*** ENTRIES SHOWN
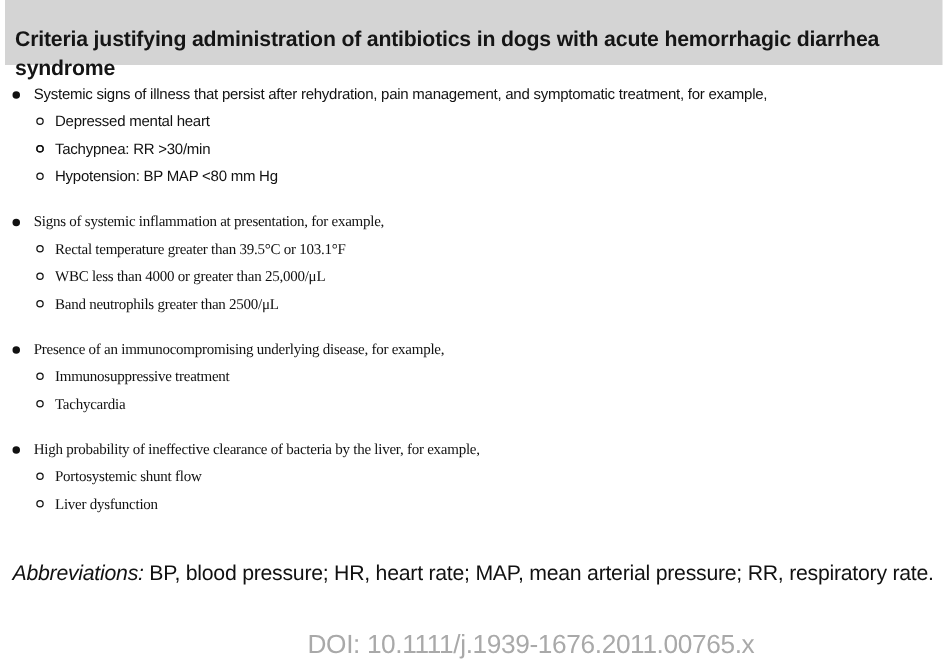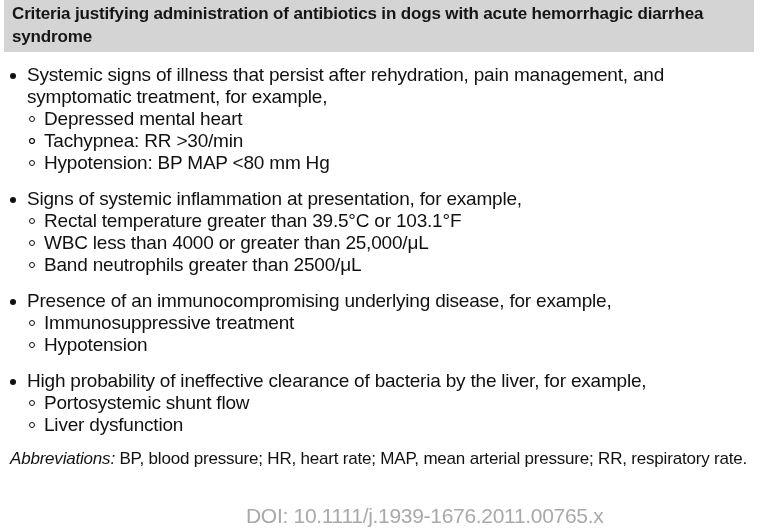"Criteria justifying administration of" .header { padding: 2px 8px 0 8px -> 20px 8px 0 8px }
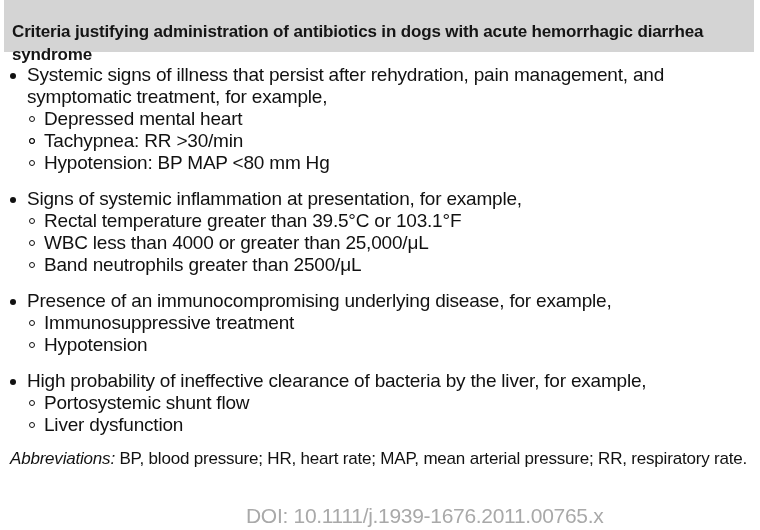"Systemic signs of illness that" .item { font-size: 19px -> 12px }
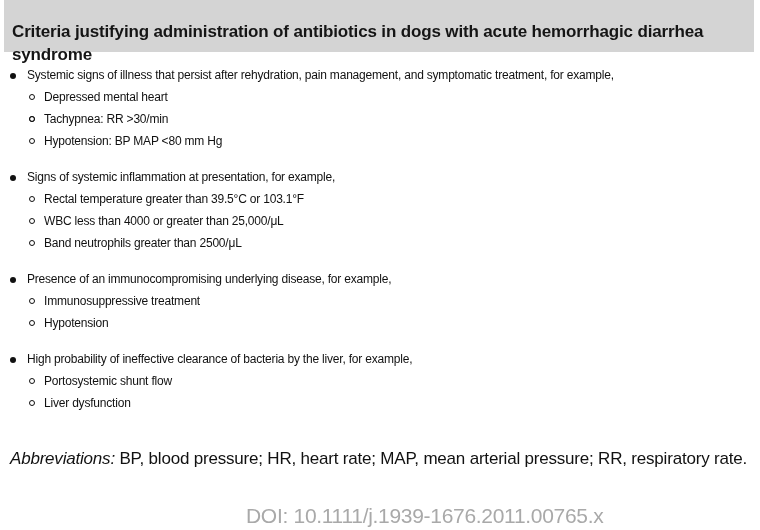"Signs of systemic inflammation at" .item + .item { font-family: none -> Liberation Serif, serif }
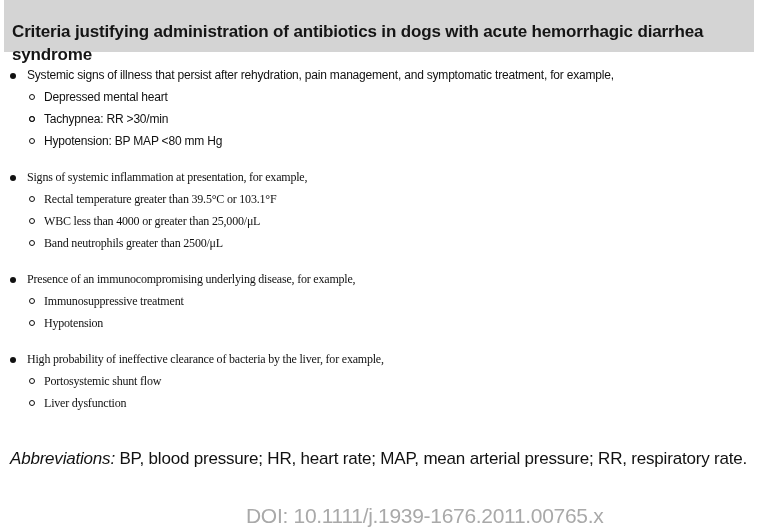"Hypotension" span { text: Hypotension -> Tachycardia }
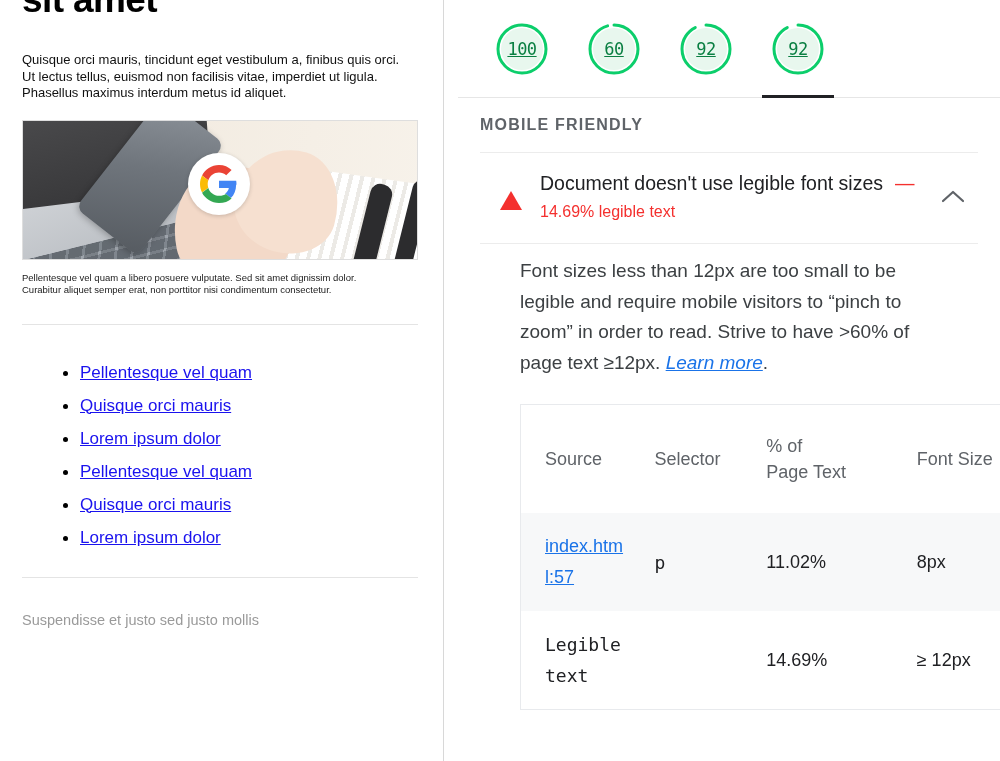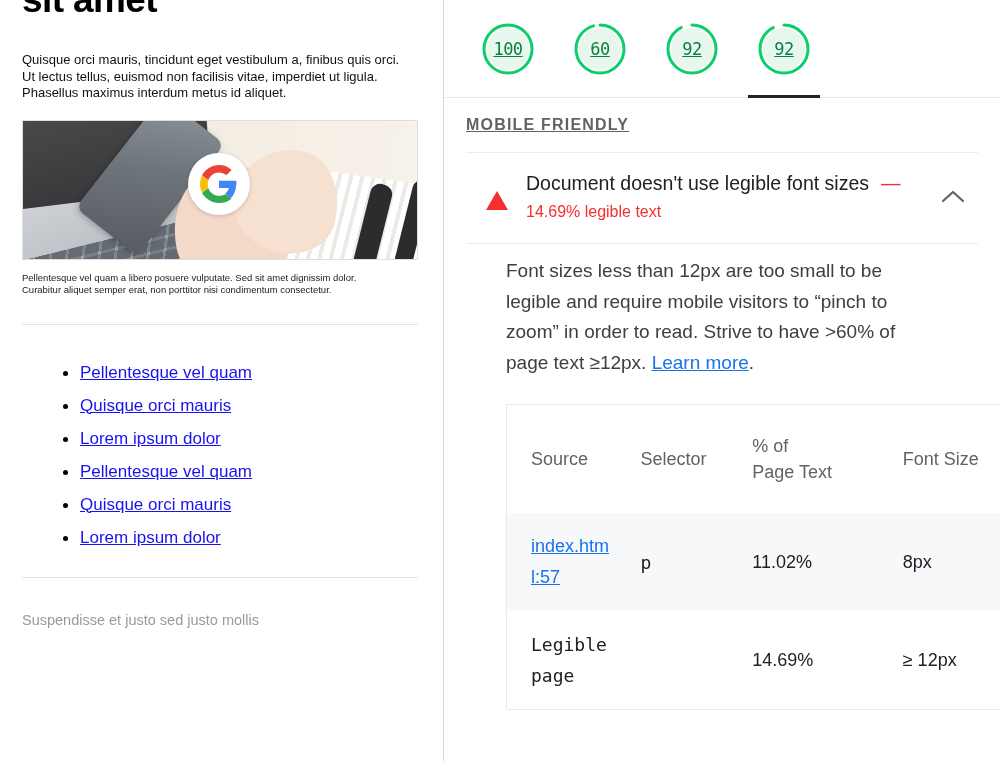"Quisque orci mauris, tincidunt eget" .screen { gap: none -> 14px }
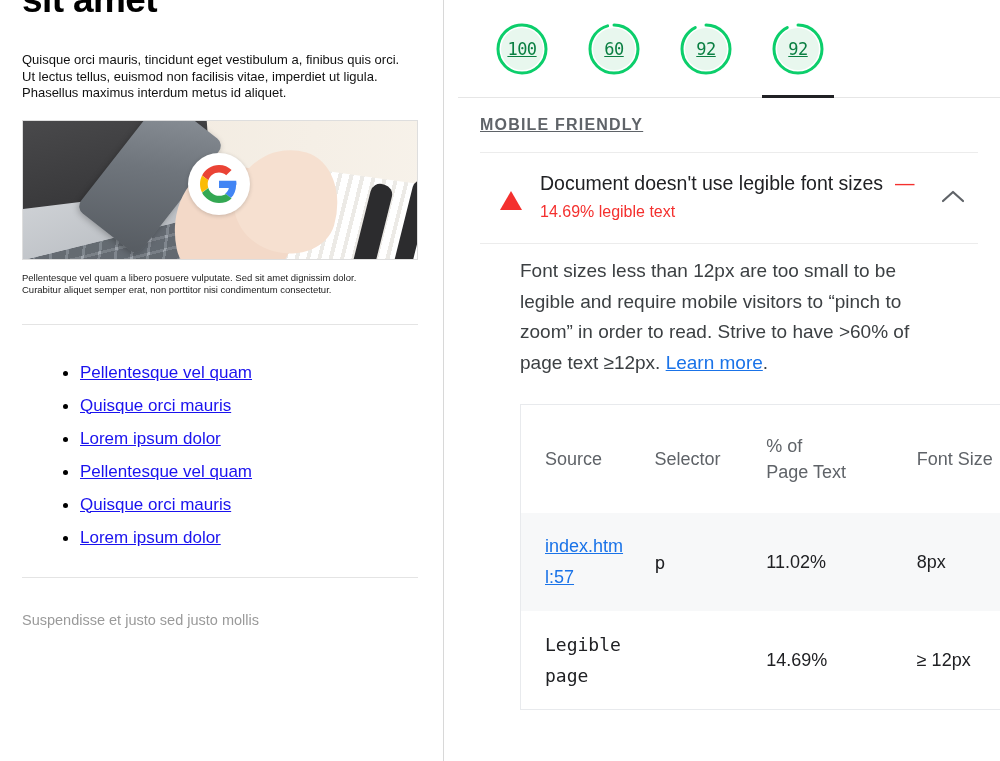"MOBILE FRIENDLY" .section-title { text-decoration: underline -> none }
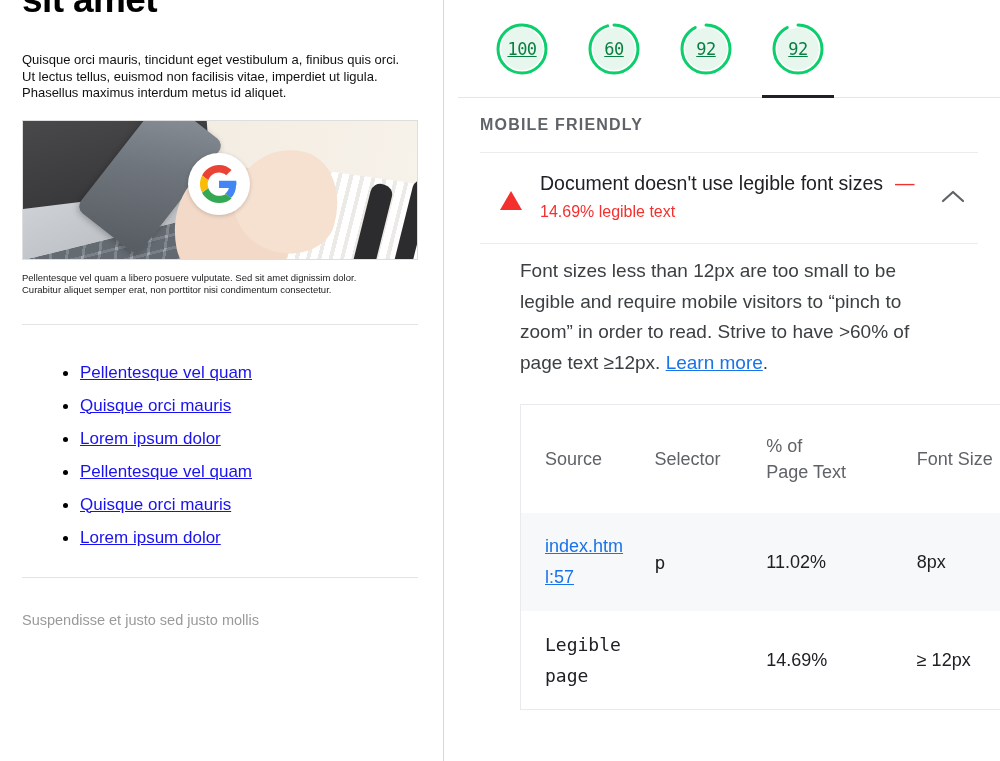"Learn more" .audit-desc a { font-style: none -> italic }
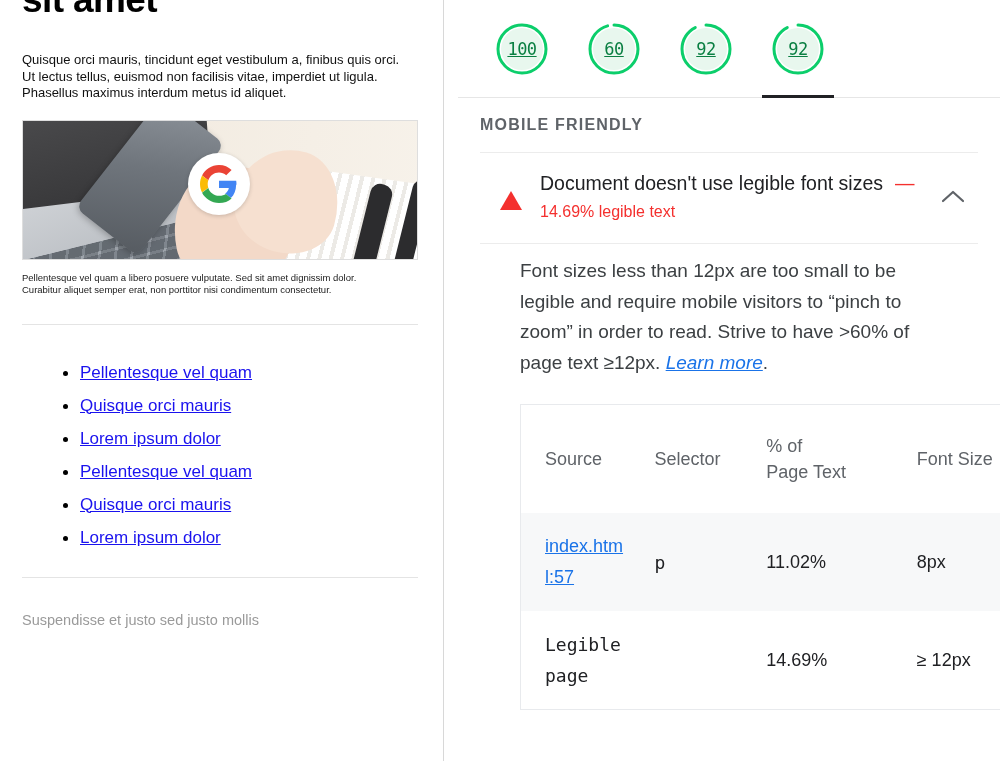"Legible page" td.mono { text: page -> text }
******
» **ABOUT THIS TASK**:
Word for word, quote the lines above. Omit the pictures.

» **RESULT FOR THIS EXERCISE**:
"Criteria justifying administration of" .header { padding: 2px 8px 0 8px -> 20px 8px 0 8px }
"Systemic signs of illness that" .item { font-size: 19px -> 12px }
"Signs of systemic inflammation at" .item + .item { font-family: none -> Liberation Serif, serif }
"Hypotension" span { text: Hypotension -> Tachycardia }
"Quisque orci mauris, tincidunt eget" .screen { gap: none -> 14px }
"MOBILE FRIENDLY" .section-title { text-decoration: underline -> none }
"Learn more" .audit-desc a { font-style: none -> italic }
"Legible page" td.mono { text: page -> text }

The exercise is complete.